Re: [GIT PULL] CRC updates for 6.14
From: David Laight
Date: Thu Jan 23 2025 - 18:18:04 EST
On Thu, 23 Jan 2025 13:16:03 -0800
Eric Biggers <ebiggers@xxxxxxxxxx> wrote:
> On Thu, Jan 23, 2025 at 08:58:10PM +0000, David Laight wrote:
...
> > For a small memory footprint it might be worth considering 4 bits at a time.
> > So a 16 word (64 byte) lookup table.
> > Thinks....
> > You can xor a data byte onto the crc 'accumulator' and then do two separate
> > table lookups for each of the high nibbles and xor both onto it before the rotate.

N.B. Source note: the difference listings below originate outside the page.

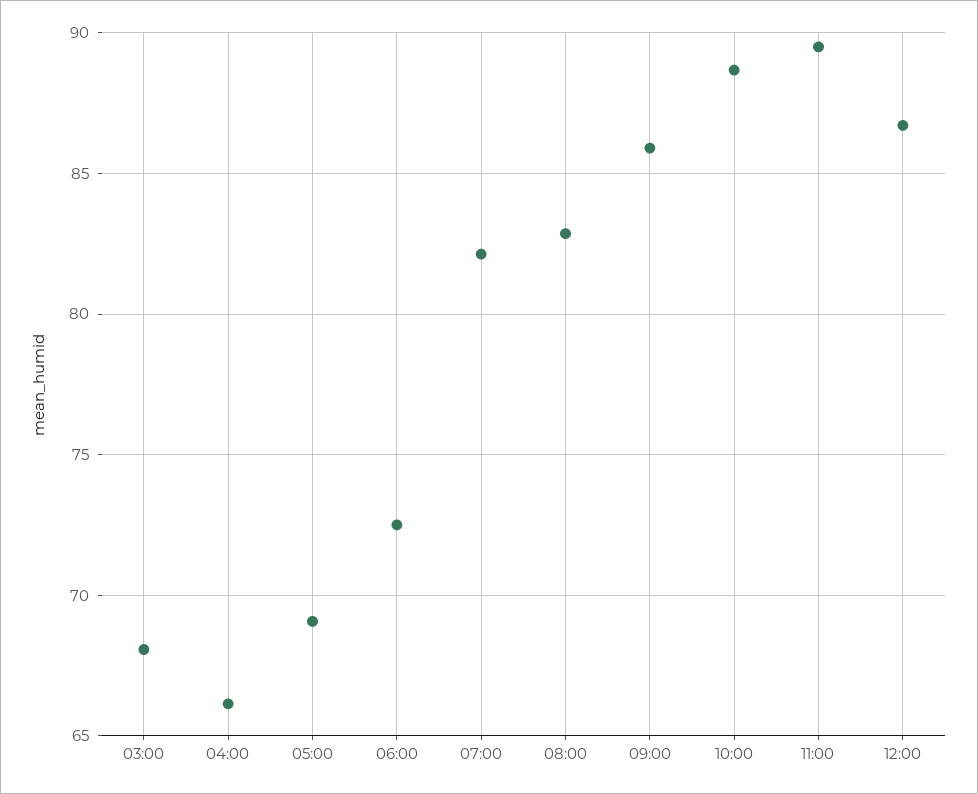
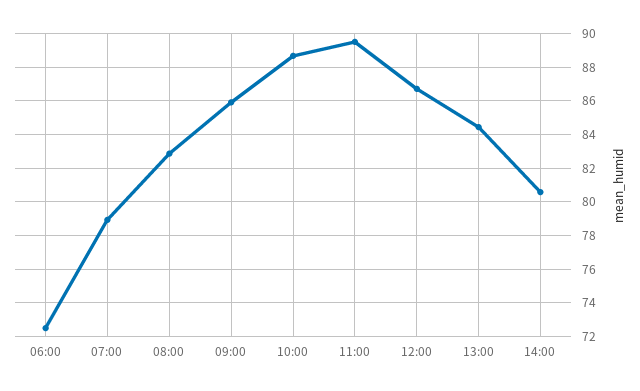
03:00: 68 -> none
04:00: 66 -> none
05:00: 69 -> none
07:00: 82 -> 79
13:00: none -> 84.5
14:00: none -> 80.5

> > That is probably a reasonable compromise.
>
> Yes, you can do less than a byte at a time (currently one of the choices is even
> one *bit* at a time!), but I think byte-at-a-time is small enough already.
I used '1 bit at a time' for a crc64 of a 5MB file.
Actually fast enough during a 'compile' phase (verified by a serial eeprom).
But the paired nibble one is something like:
crc ^= *data++ << 24;
crc ^= table[crc >> 28] ^ table1[(crc >> 24) & 15];
crc = rol(crc, 8);
which isn't going to be significantly slower than the byte one
where the middle line is:
crc ^= table[crc >> 24];
especially for a multi-issue cpu,
and the table drops from 1k to 128 bytes.
That is quite a lot of D-cache misses.
(Since you'll probably get them all twice when the program's working
set is reloaded!)
Actually you need to rol() the table[]s.
Then do:
crc = rol(crc, 8) ^ table[] ...
to reduce the register dependency chain to 5 per byte.
David